-------- THE DATA

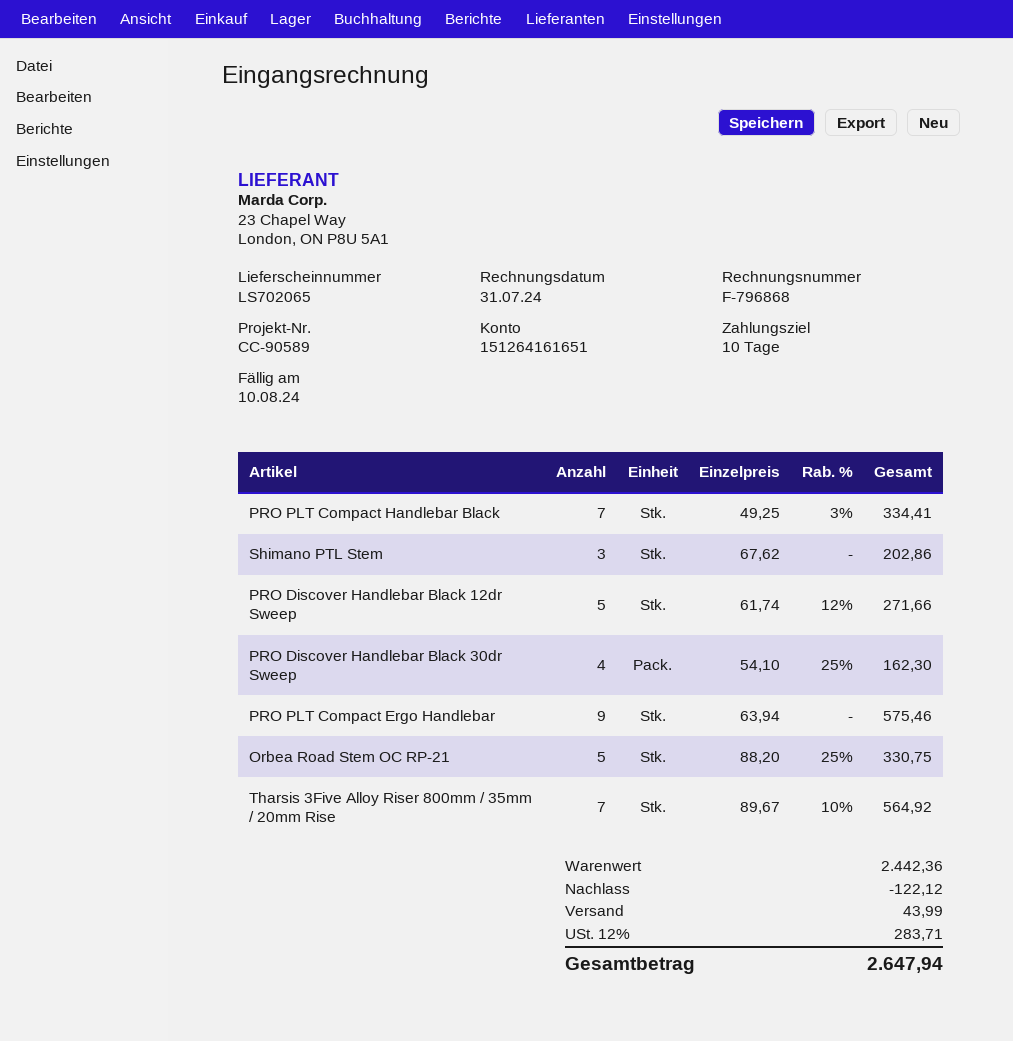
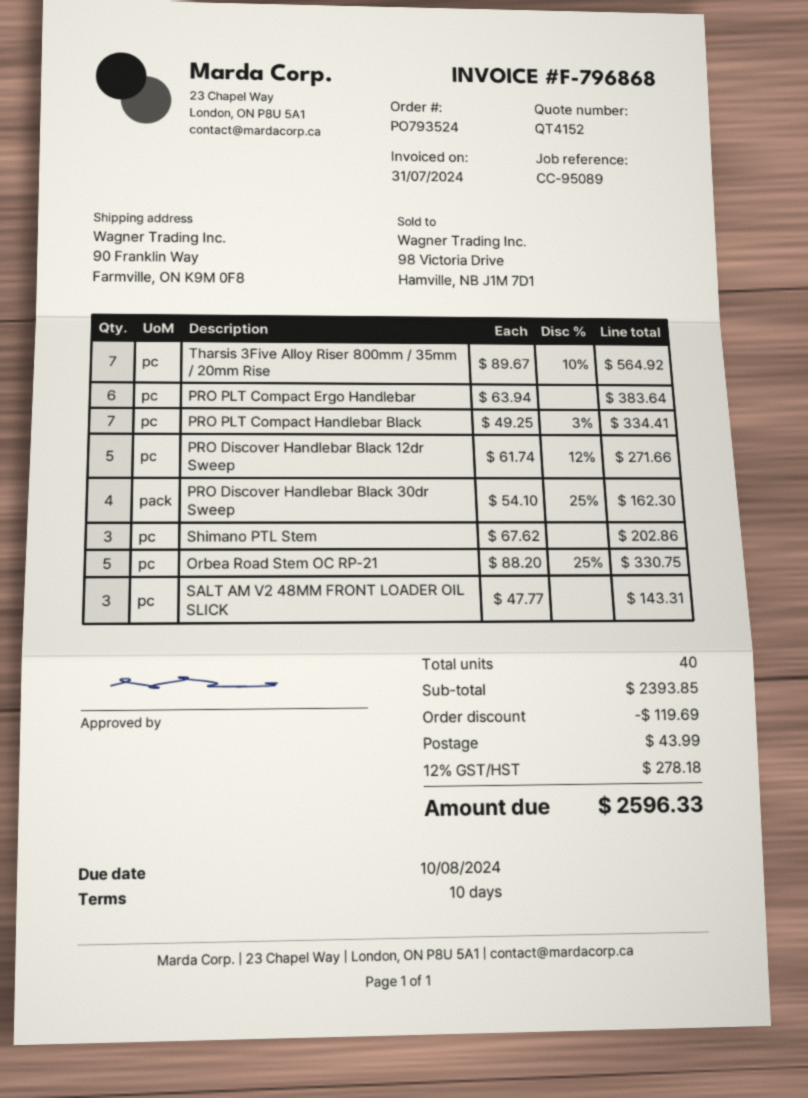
reference: CC-90589 -> CC-95089
PRO PLT Compact Ergo Handlebar: 9 x 63.94 = 575.46 -> 6 x 63.94 = 383.64
SALT AM V2 48MM FRONT LOADER OIL SLICK: none -> 3 x 47.77 = 143.31
subtotal: 2442.36 -> 2393.85
discount: 122.12 -> 119.69
tax: 12% = 283.71 -> 12% = 278.18
total: 2647.94 -> 2596.33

----------------

- **REQUIREMENT**
Set each line of the records down exactly, leaving every picture out.

- **ANSWER SPACE**
reference: CC-90589 -> CC-95089
PRO PLT Compact Ergo Handlebar: 9 x 63.94 = 575.46 -> 6 x 63.94 = 383.64
SALT AM V2 48MM FRONT LOADER OIL SLICK: none -> 3 x 47.77 = 143.31
subtotal: 2442.36 -> 2393.85
discount: 122.12 -> 119.69
tax: 12% = 283.71 -> 12% = 278.18
total: 2647.94 -> 2596.33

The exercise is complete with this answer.